Take a room full of “managers” and watch as a call is shouted out for a volunteer.  Watch as the overwhelming majority of the room sits silently while one, maybe two, step up and answer the call.  It happens all the time.  Consider the various boards at your organization (Awards, Promotion,  and Evaluation Panels, etc.) and you will invariably notice that they seem to be comprised of the same small group of people.  Sure, there is that one person who is on only one board and was probably coerced into being on it, but the ones that are on multiple boards more than likely volunteered or were asked because someone thought they would add value to the group(s).  Those people, whether they even realize it, are the leaders within that organization.  At every post I have been assigned, I was on at least three boards, none of which I was on because I was forced (trust me, if I didn’t want on it, I would have said no), but asked because they knew I could contribute something to the greater mission.  95% of the staff will give you every excuse in the book (too busy with my real job, no skills in the function of the group, etc.), but the crux of it is that they just don’t want the responsibility or the challenge.  Look, you are either someone who will step up, take charge, and get results or you are not.  To me, that is the barometer for what makes a good leader.
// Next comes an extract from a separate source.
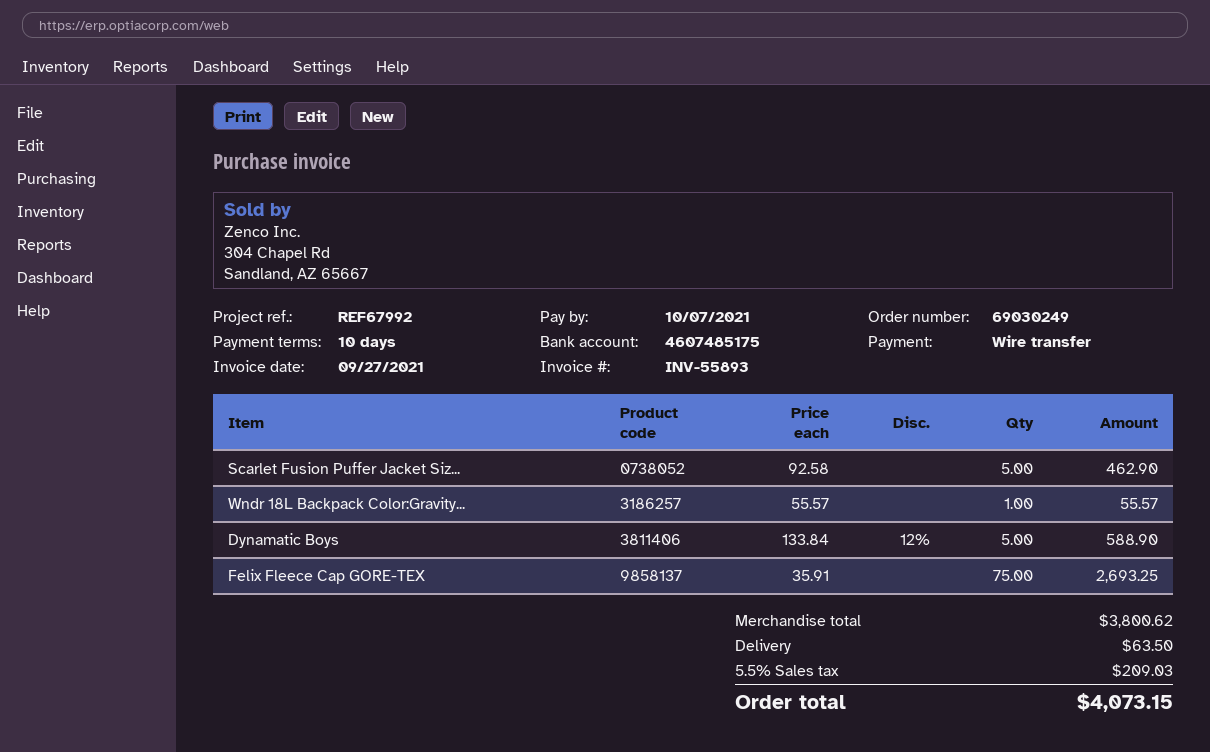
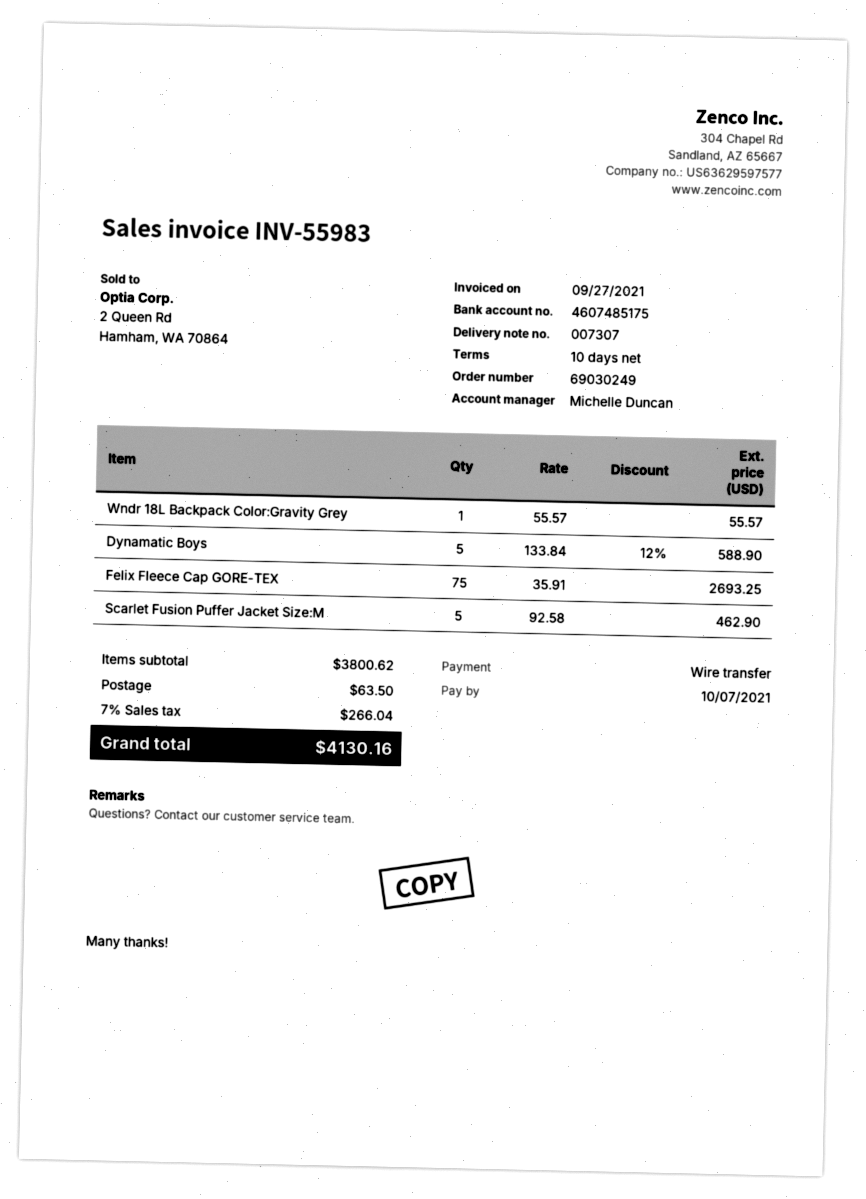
invoice number: INV-55893 -> INV-55983
tax: 5.5% = 209.03 -> 7% = 266.04
total: 4073.15 -> 4130.16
Don’t get me wrong.  I think that the leadership training has some real value, but for training managers, not leaders.  Conflict management, diversity, problem-solving, negotiation, adaptability, etc. are all excellent skills to learn to be a good manager, they really are; however, being a great leader means taking charge and motivating your team to get the job done.  Leaders do this by being the best at what they do and through their actions by getting results.  They do this by motivating their people to do their best through leading by example and rewarding them for their accomplishments by ensuring their customers are satisfied, by thinking outside the box to provide innovative solutions, by building relationships through good networks, and by constantly questioning the status quo. 

Management, as a skill, is vitally important and you need to be good at it.  The fuzzy area for an IT manager is how much of it should be technical management and how much should be administrative management.  As you progress in your career, the scales need to be tipped to the administrative and you need to put your focus on being the best manager you can be.  Where the real leadership comes to light is when you start to look at yourself and decide if are you doing all the work or are you leading your team to get the job done.  I’ve started tours at more than one post where my mailbox began to fill up with every trouble ticket, technical request, and question from the customers on the minutiae of daily IT life.  If you are an IT manager and you feel the need to be involved with everything at the working level then you are not leading, you are micromanaging.  The last thing anyone needs is a micromanager running the store.  It makes your staff think that you don’t trust them to do their job, which can kill morale, and it overburdens you when doing your own job, because, as I said before, you should be tending the forest, not the individual trees.

Take a hard look at yourself and ask yourself if you are truly leading or are you micromanaging?  Trust me; the brass will see right through the micromanager as will everyone else.